Christ, it's bad enough that we have to eat foreign food, live in states
with Spanish-derived names, and answer that extra question about which
language to use at the ATM. (Thought experiment: How much is that extra
second or two of time slowing down the U.S. economy and driving down our
productivity, precisely at the moment when the Chinese are breathing down
our
necks like a bunch of post-industrial railroad coolies?

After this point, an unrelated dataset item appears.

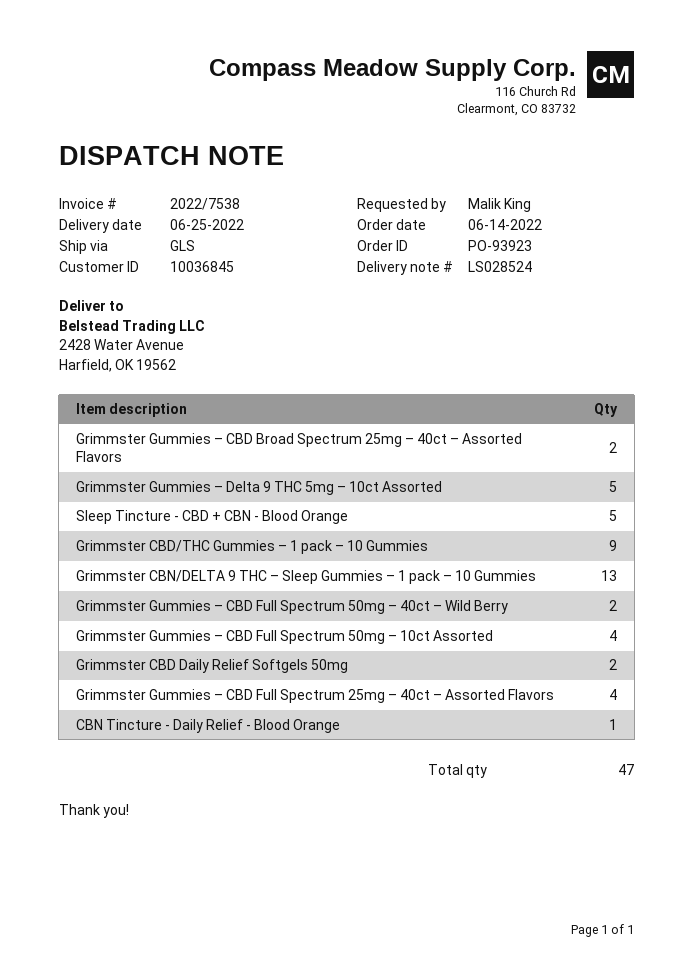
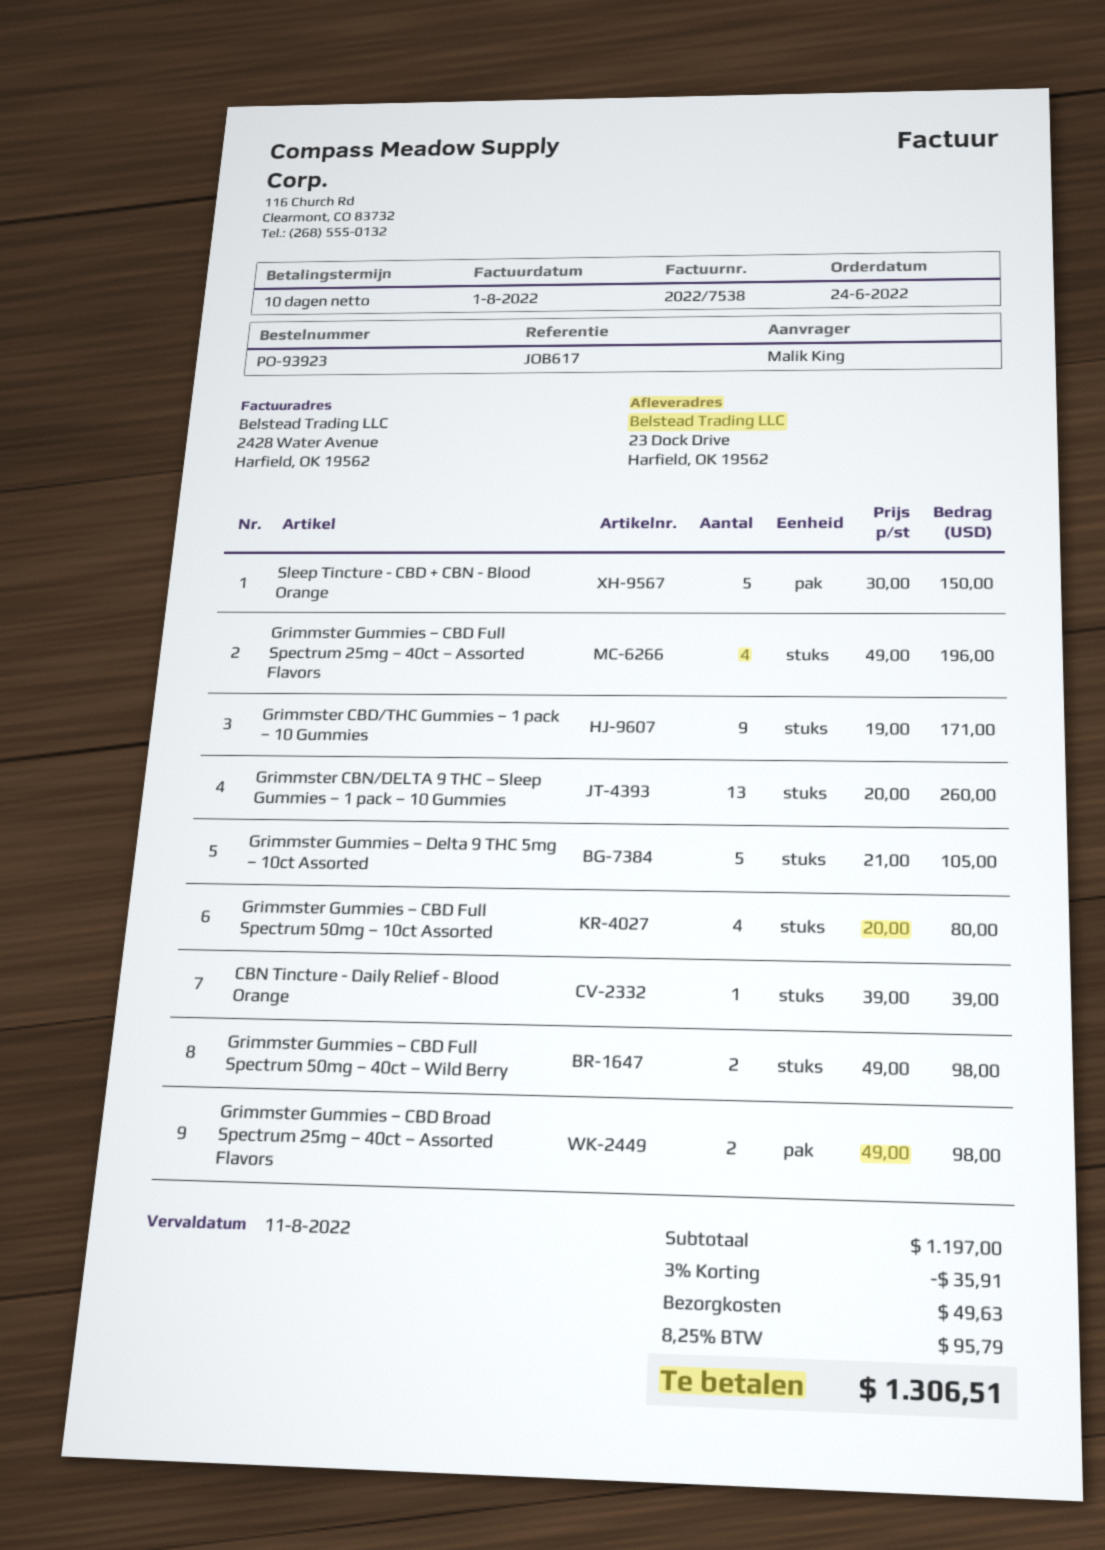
order date: 2022-06-14 -> 2022-06-24
ship to: 2428 Water Avenue, Harfield, OK 19562 -> 23 Dock Drive, Harfield, OK 19562
Grimmster CBD Daily Relief Softgels 50mg: 2 -> none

You can be damn sure
that the Chinese government doesn't allow ATM users to pick their own
language.)

As I have written before, I have gotten more bizzaro emails on my pro-immigration stand than anything else I have written about.  Gillespie apparently has had the same experience.

Bullshit Jobs

Glenn Reynolds linked to Stanley Bing's book "100 Bullshit Jobs... and How to Get Them."  He points out that "blogger" is number 13.  However, the Amazon description hints that I may have had a second job on the list: "McKinsey Consultant."  I will leave to the outside observer whether both jobs are bullshit.  I will say that they both share in common an ability to consume a lot of hours in the day that would probably be free time without them.  They both also share an hourly pay problem, the blogging job because it pays nothing and the McKinsey job because it turned out to have a staggering number of work hours each week in the denominator.

So Why Not Cuba?

This week, the US took a step to normalize relations with Libya:

The United States restored
full diplomatic ties with Libya on Monday, rewarding the
longtime pariah nation for scrapping its weapons of mass
destruction programs and signaling incentives for Iran and
North Korea if they do the same

The logic was that Libya still is a sucky dictatorship, but it has taken some important steps forward into the light which we want to reward.  Perhaps more importantly, the administration acknowledges that increasing intercourse with the western democracies tends to have liberalizing effects in countries in this world of open communications (see: China).  Its a difficult trade-off, but I am fine with this.  Certainly we are no virgin in terms of having diplomatic relations with bad governments.

My question is:  Why doesn't this same logic apply to Cuba?  I think it is pretty clear that embargo and shunning over the past 40+ years have had as much effect as they are going to have.  Why not try engagement?  I think this particularly makes sense well before the chaos that may ensue after Castro's death.  If anything, just by reading the behavior of Cuban expats, Cubans remind be of the Chinese in terms of their entrepreneurship, and I certainly think engagement has worked better than shunning in China. 

Of course I already know the answer to my question:  Because Cuban expats make up a large voting block in the most critical presidential election swing state and no candidate wants to be soft on Castro.  But this seems to make it even more of an opportunity for a second-term president who doesn't have to contest Florida again.

Update:  Yes, I did indeed spell it "Lybia" at first.  Seems vaguely Feudian.  Excuse 1:  Blogging is a real time function.  Excuse 2:  Its just a hobby.  Excuse 3:  I was a mechanical engineer in school

Comment Changes

I have never been satisfied with the delays caused by having to approve comments, but I didn't like giving bots a free pass either.  Now that TypePad has added a Capcha step in the comment process (that is the little nonsense word you have to retype from the image) I am going to let comments go straight up, relying on technology to catch bots.  In reality, trackbacks are actually the bigger problem -- I sometimes get waves of 300-400 bot-spam trackbacks in a day, until TypePad takes steps to block that source.

Please use the comments to this post to, uh, comment on any problems you are having with the new comment process.